One of the few consistent joys of '70s moviegoing has been Laurence Olivier's game, witty performances in otherwise terrible films. Even junk like The Betsy and The Boys from Brazil became memorable in his hands: Who could forget his parody of a Midwestern accent in the former or his rapturous cigarette smoking in the latter? Olivier is such a sly devil that he could make his Oscar acceptance speech, a riotous stream of sheer poppycock, sound as though it were a Shakespearean soliloquy. As TV audiences saw, it was enough to addle Fellow Oscar Winner Jon Voight's brain for the rest of the night.

In A Little Romance, Olivier has another crusty character role: a suave old coot of a Frenchman who plays fairy godfather to a pair of star-crossed lovers who are just 13. He is in delightful fettle and creates one classic bit, a gasping fit while reading a newspaper. Yet this is one latter-day Olivier film that has more going for it than its star. Director George Roy Hill (Butch Cassidy, The Sting) and Screenwriter Allan Burns (cocreator of TV's original Mary Tyler Moore Show) have constructed a romantic comedy that, for all its contrivances, offers an indecent amount of emotional and comic satisfaction.

The raw materials are certainly saccharine. The lovers not only are adolescents but possess near genius IQs. Daniel (Thelonious Bernard), the son of a Parisian cab driver, is a movie buff with the auteurist sensibility of a Sorbonne professor and the computer know-how of an M.I.T. grad. Lauren (Diane Lane), the stepdaughter of an overseas American corporate executive, reads Heidegger for kicks. These two meet, go steady, then flee their meddling parents by traveling by train with Olivier from Paris to Venice. Hokey as it seems, this film's Romeo and Juliet want to pledge their eternal love by kissing in a gondola under the Bridge of Sighs.

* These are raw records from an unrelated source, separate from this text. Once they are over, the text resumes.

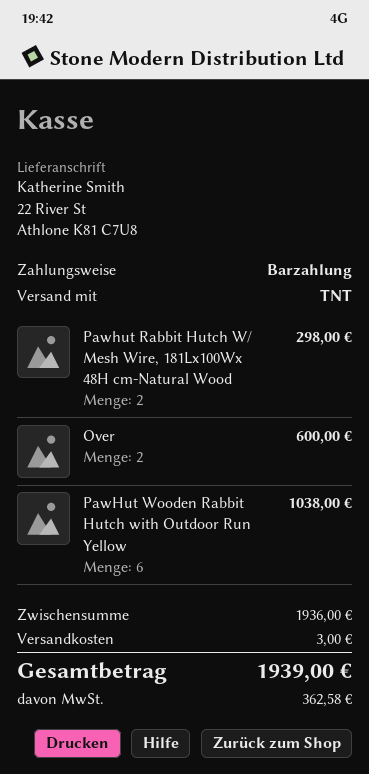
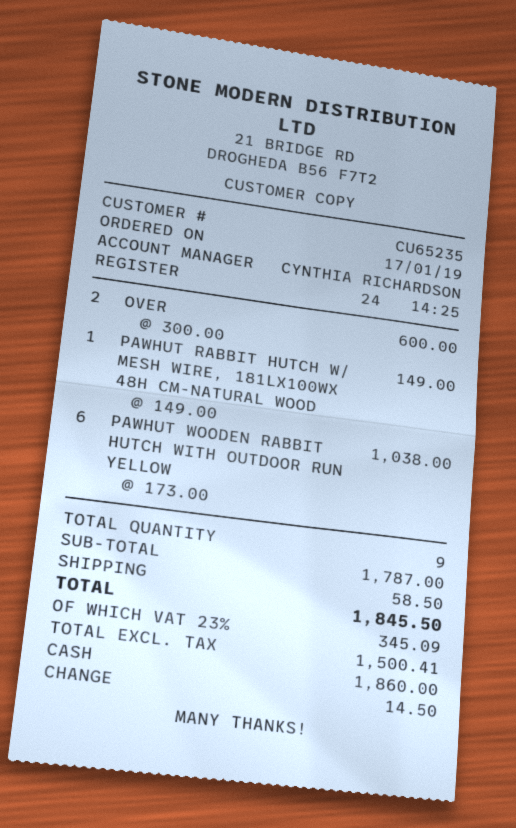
Pawhut Rabbit Hutch W/ Mesh Wire, 181Lx100Wx 48H cm-Natural Wood: 2 for 298.00 -> 1 for 149.00
subtotal: 1936.00 -> 1787.00
shipping: 3.00 -> 58.50
tax: 362.58 -> 345.09
total: 1939.00 -> 1845.50

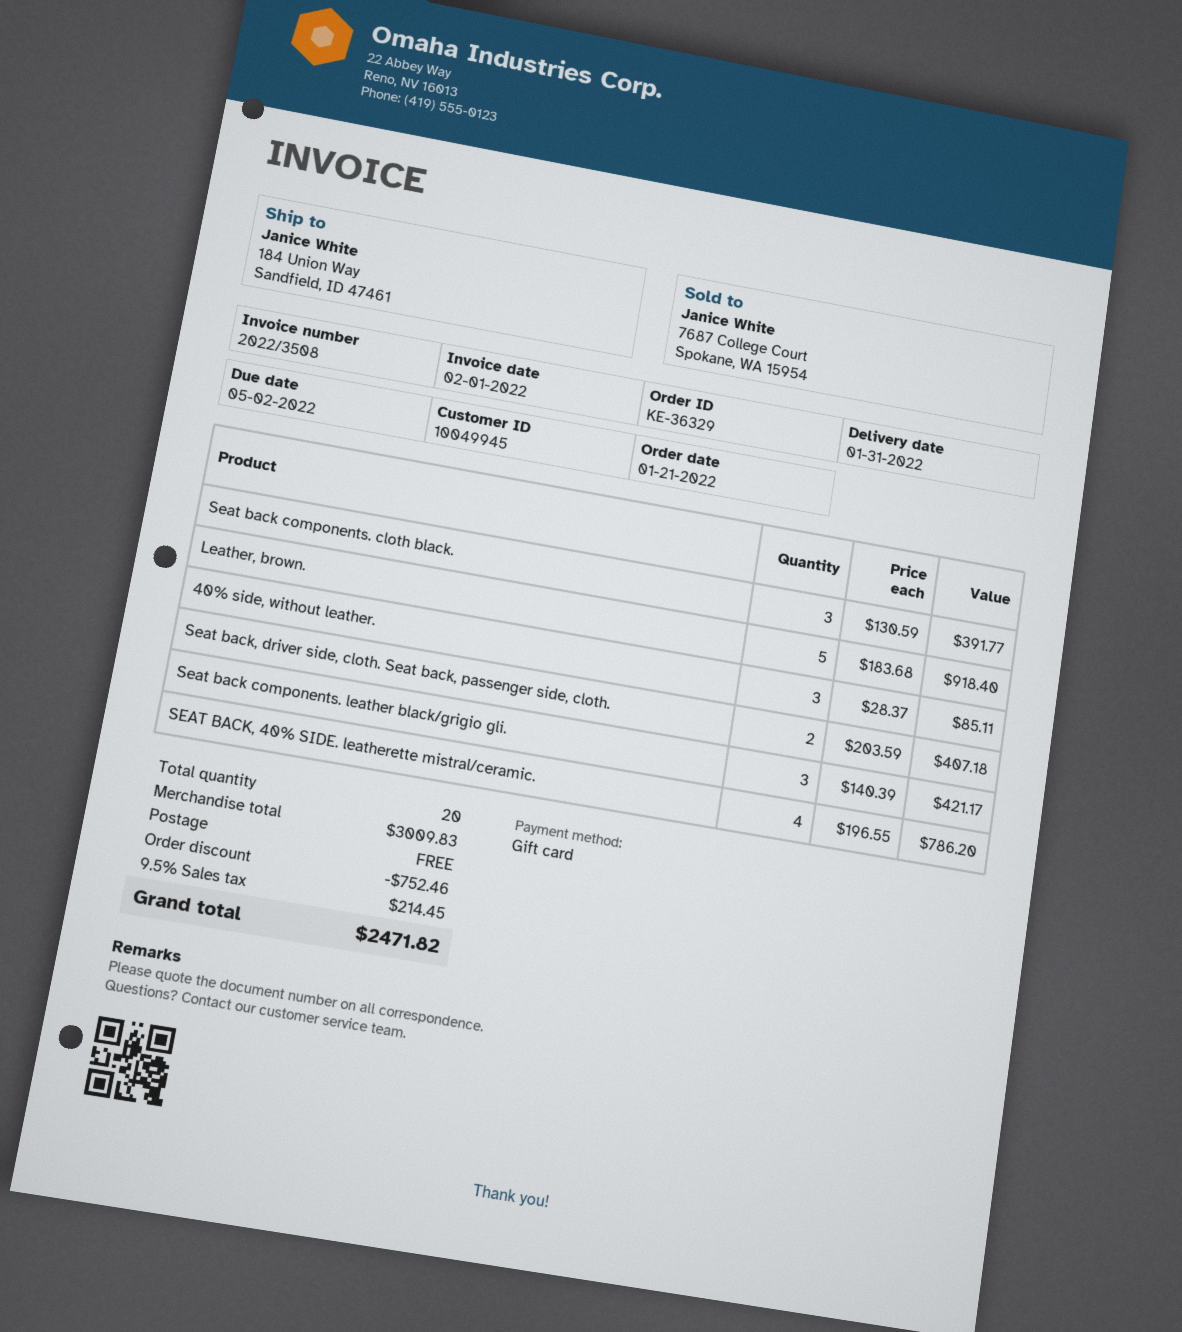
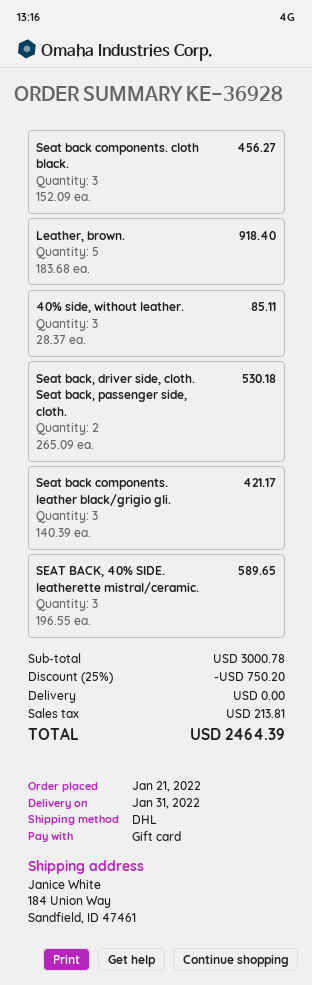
order number: KE-36329 -> KE-36928
Seat back components. cloth black.: 3 x 130.59 = 391.77 -> 3 x 152.09 = 456.27
Seat back, driver side, cloth. Seat back, passenger side, cloth.: 2 x 203.59 = 407.18 -> 2 x 265.09 = 530.18
SEAT BACK, 40% SIDE. leatherette mistral/ceramic.: 4 x 196.55 = 786.20 -> 3 x 196.55 = 589.65
subtotal: 3009.83 -> 3000.78
discount: 752.46 -> 750.20
tax: 214.45 -> 213.81
total: 2471.82 -> 2464.39

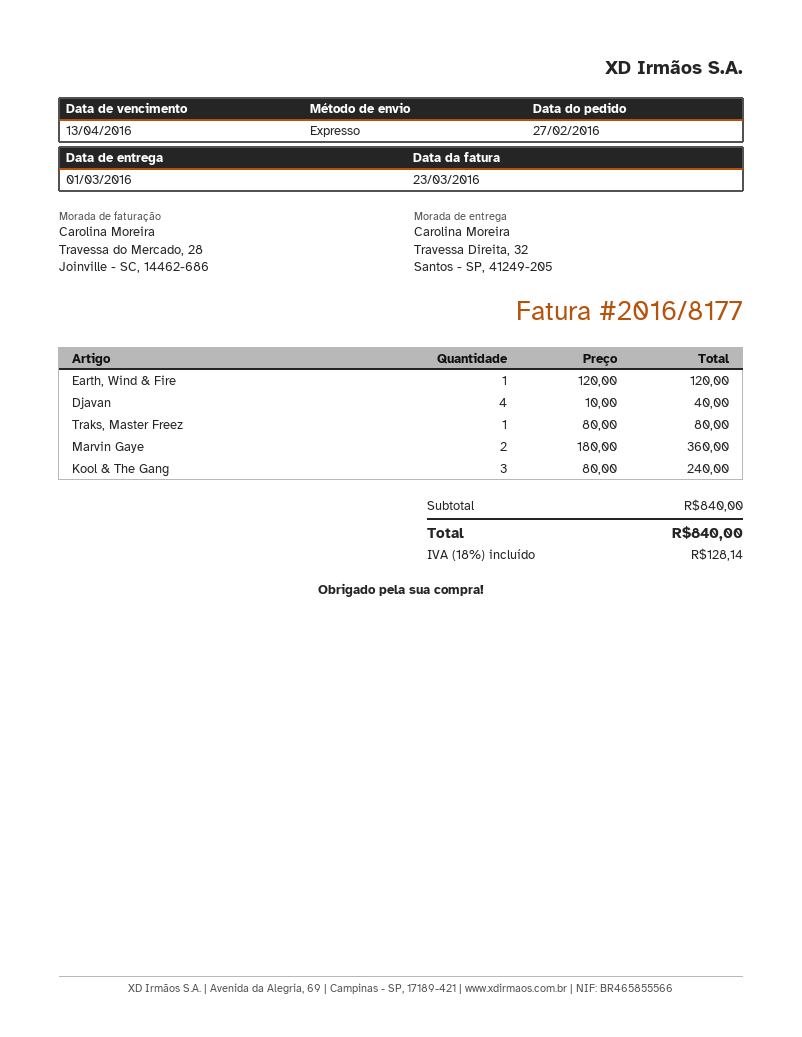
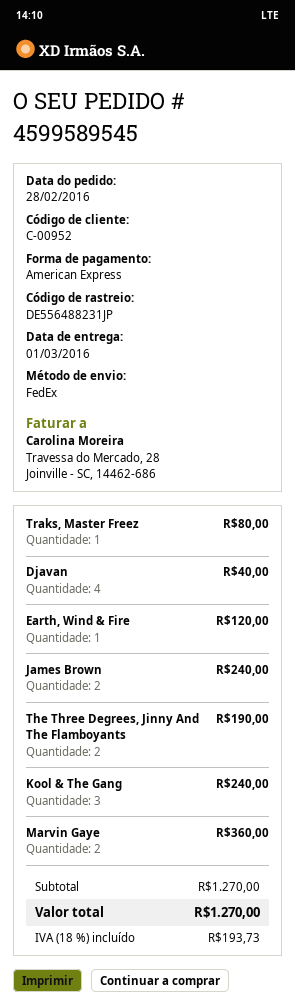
order date: 2016-02-27 -> 2016-02-28
shipping method: express -> FedEx
James Brown: none -> 2 for 240.00
The Three Degrees, Jinny And The Flamboyants: none -> 2 for 190.00
subtotal: 840.00 -> 1270.00
tax: 18% = 128.14 -> 18% = 193.73
total: 840.00 -> 1270.00

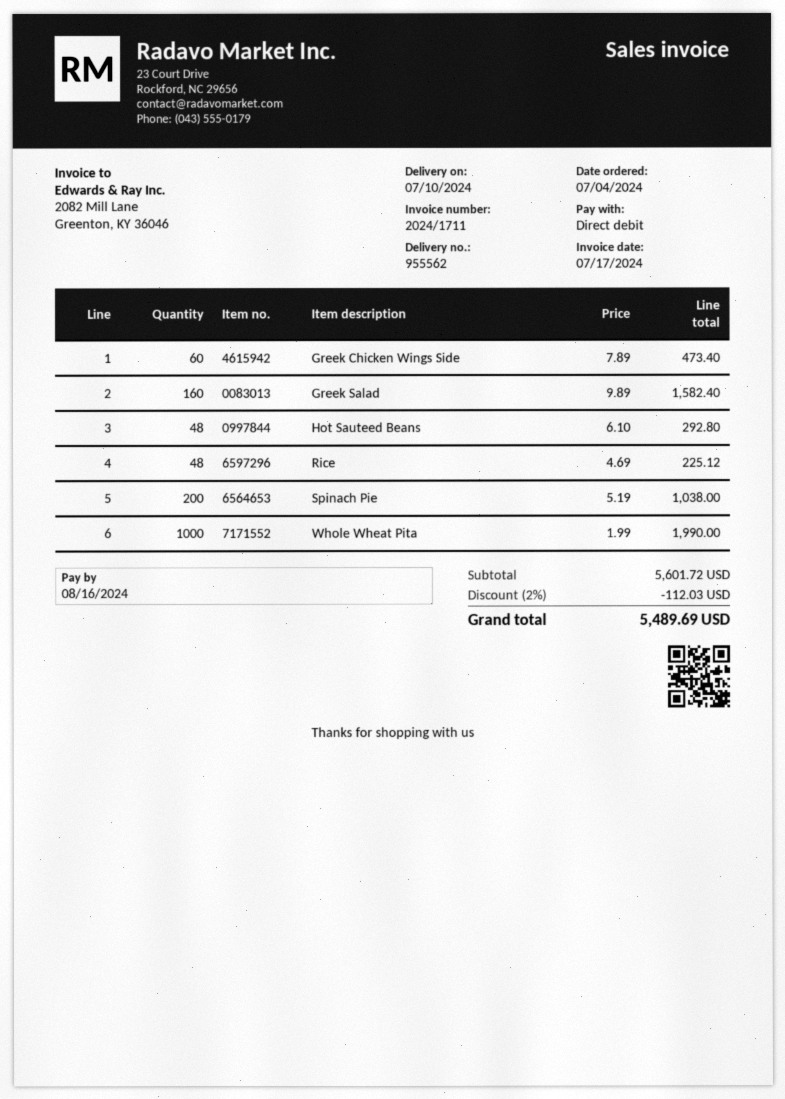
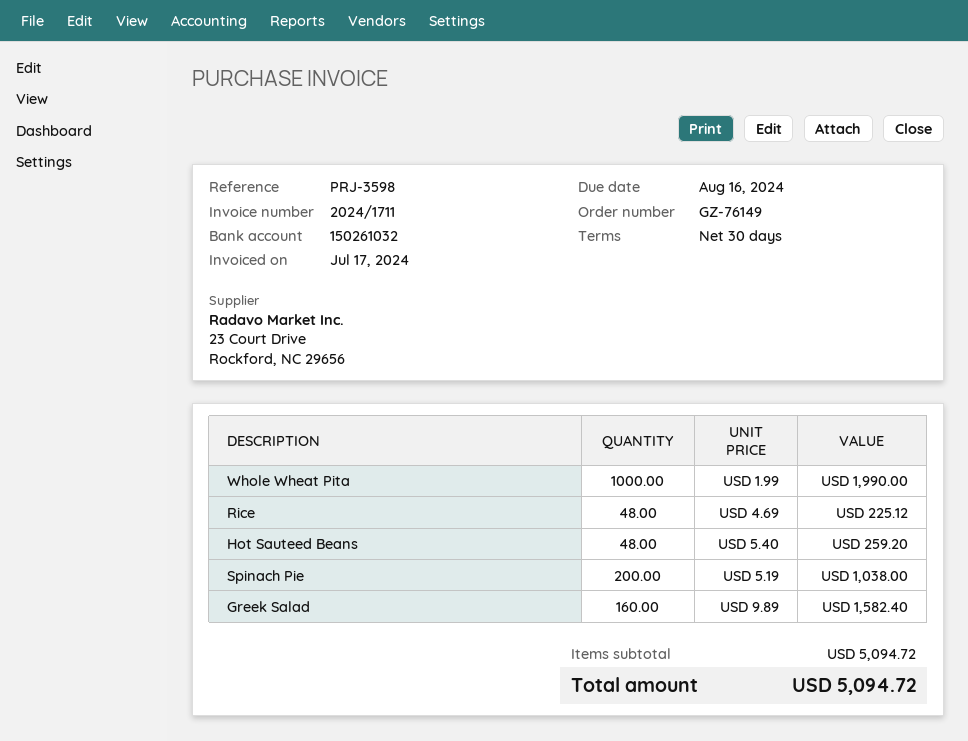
Greek Chicken Wings Side: 60 x 7.89 = 473.40 -> none
Hot Sauteed Beans: 48 x 6.10 = 292.80 -> 48 x 5.40 = 259.20
subtotal: 5601.72 -> 5094.72
discount: 2% = 112.03 -> none
total: 5489.69 -> 5094.72

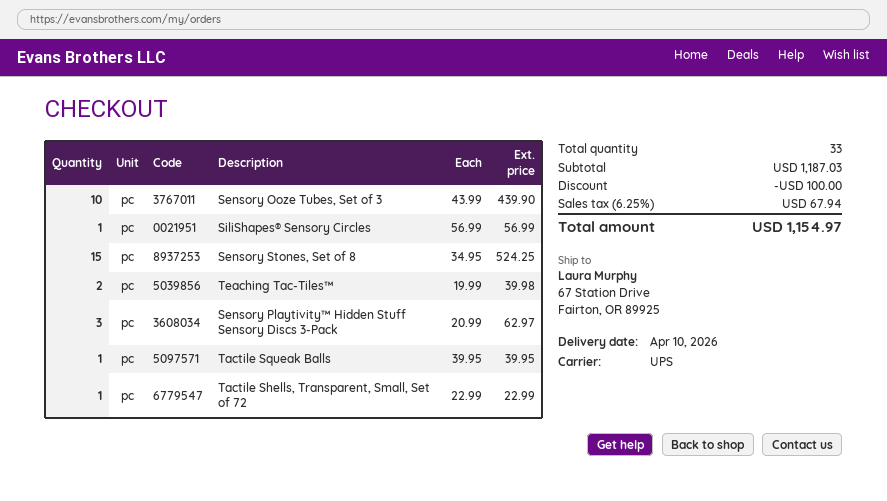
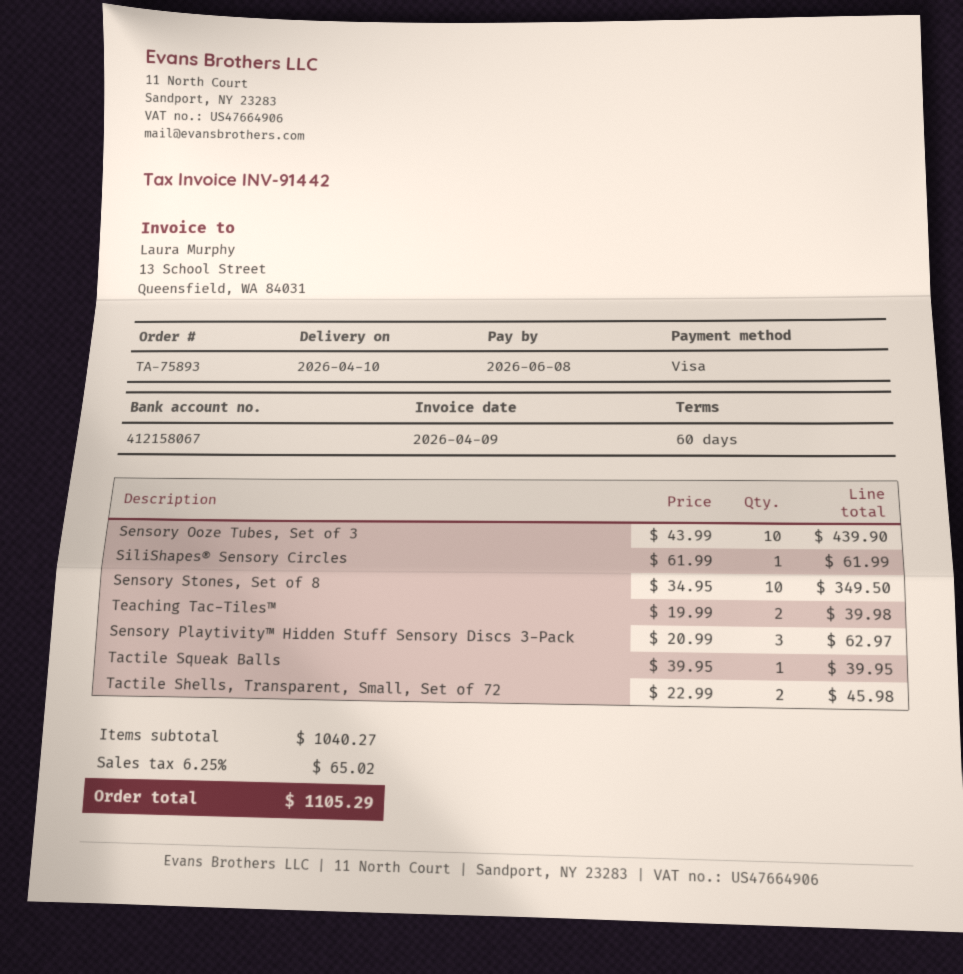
SiliShapes® Sensory Circles: 1 x 56.99 = 56.99 -> 1 x 61.99 = 61.99
Sensory Stones, Set of 8: 15 x 34.95 = 524.25 -> 10 x 34.95 = 349.50
Tactile Shells, Transparent, Small, Set of 72: 1 x 22.99 = 22.99 -> 2 x 22.99 = 45.98
subtotal: 1187.03 -> 1040.27
discount: 100.00 -> none
tax: 6.25% = 67.94 -> 6.25% = 65.02
total: 1154.97 -> 1105.29

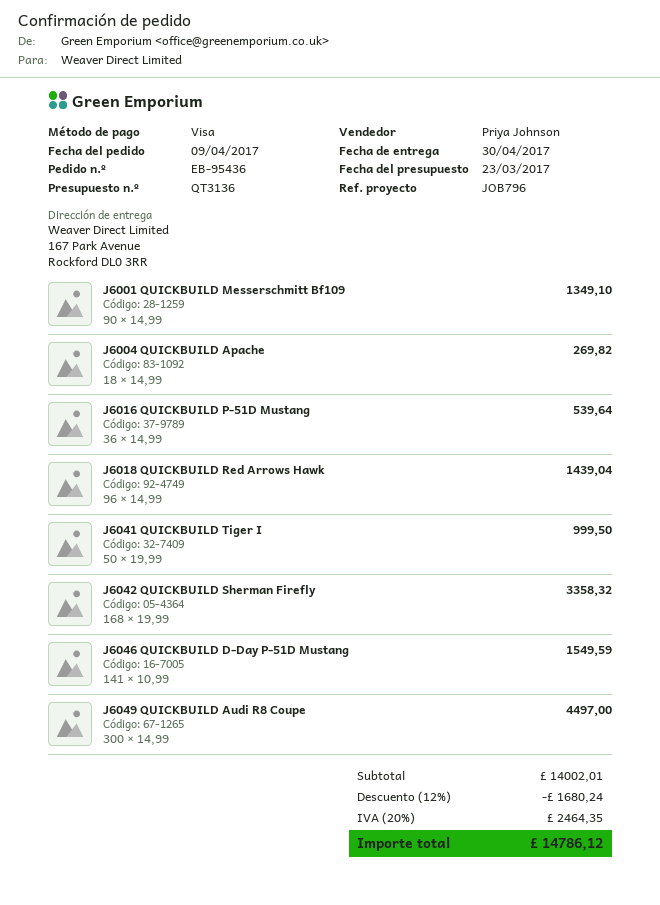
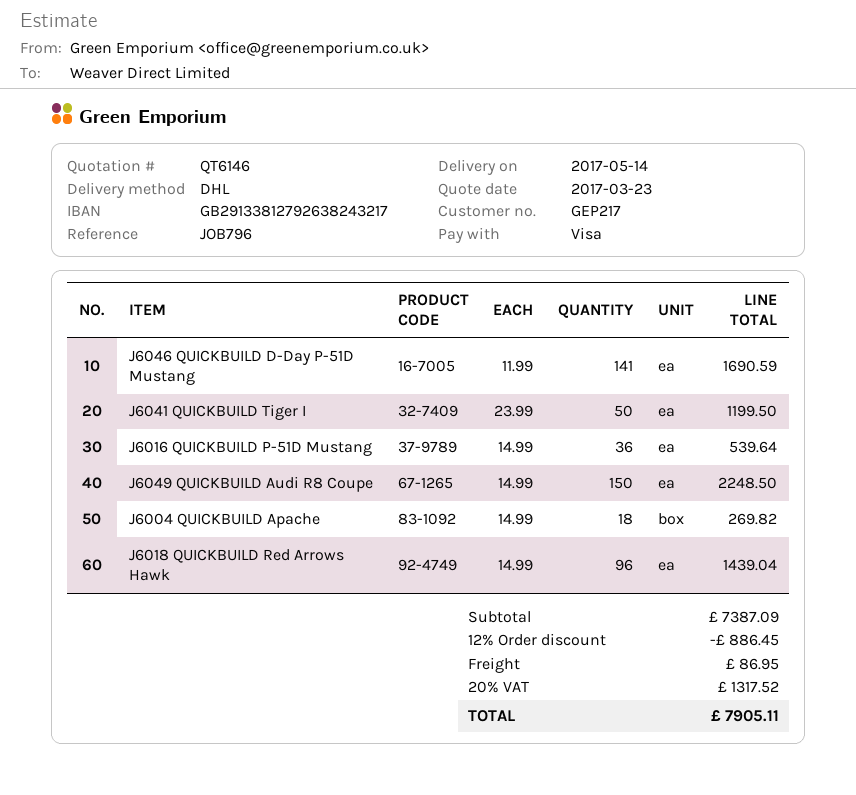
quote number: QT3136 -> QT6146
delivery date: 2017-04-30 -> 2017-05-14
J6001 QUICKBUILD Messerschmitt Bf109: 90 x 14.99 = 1349.10 -> none
J6041 QUICKBUILD Tiger I: 50 x 19.99 = 999.50 -> 50 x 23.99 = 1199.50
J6042 QUICKBUILD Sherman Firefly: 168 x 19.99 = 3358.32 -> none
J6046 QUICKBUILD D-Day P-51D Mustang: 141 x 10.99 = 1549.59 -> 141 x 11.99 = 1690.59
J6049 QUICKBUILD Audi R8 Coupe: 300 x 14.99 = 4497.00 -> 150 x 14.99 = 2248.50
subtotal: 14002.01 -> 7387.09
discount: 12% = 1680.24 -> 12% = 886.45
shipping: none -> 86.95
tax: 20% = 2464.35 -> 20% = 1317.52
total: 14786.12 -> 7905.11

Romance plays five times better than it sounds, thanks to a genuinely funny script, gorgeous locations, fine acting and direction that never wallows in sentiment. As Hill demonstrated in his similar and wonderful The World of Henry Orient (1964), he understands smart young people and knows how to cast them. Lane, a pretty refugee from Broadway's Runaways, is a completely unmannered actress who cuts to the guts of every scene; she is a major find. Though Bernard has too many punch lines and must speak in a second language, he rises to Lane's level by the end. The adults are just as good. Arthur Hill plays the same understanding stepfather he did in The Champ, but here he has the chance to bring the character to life. Sally Kellerman, as Lane's snotty mom, has her first comic field day since M*A*S*H.

When told by Hill that she will soon have to move from posh Paris to prosaic Houston, Kellerman greets the news with a wild-eyed speechlessness that borders on the truly mad.

There are also hilarious cameos by David Dukes, as a vulgar film director, and by Broderick Crawford, as himself.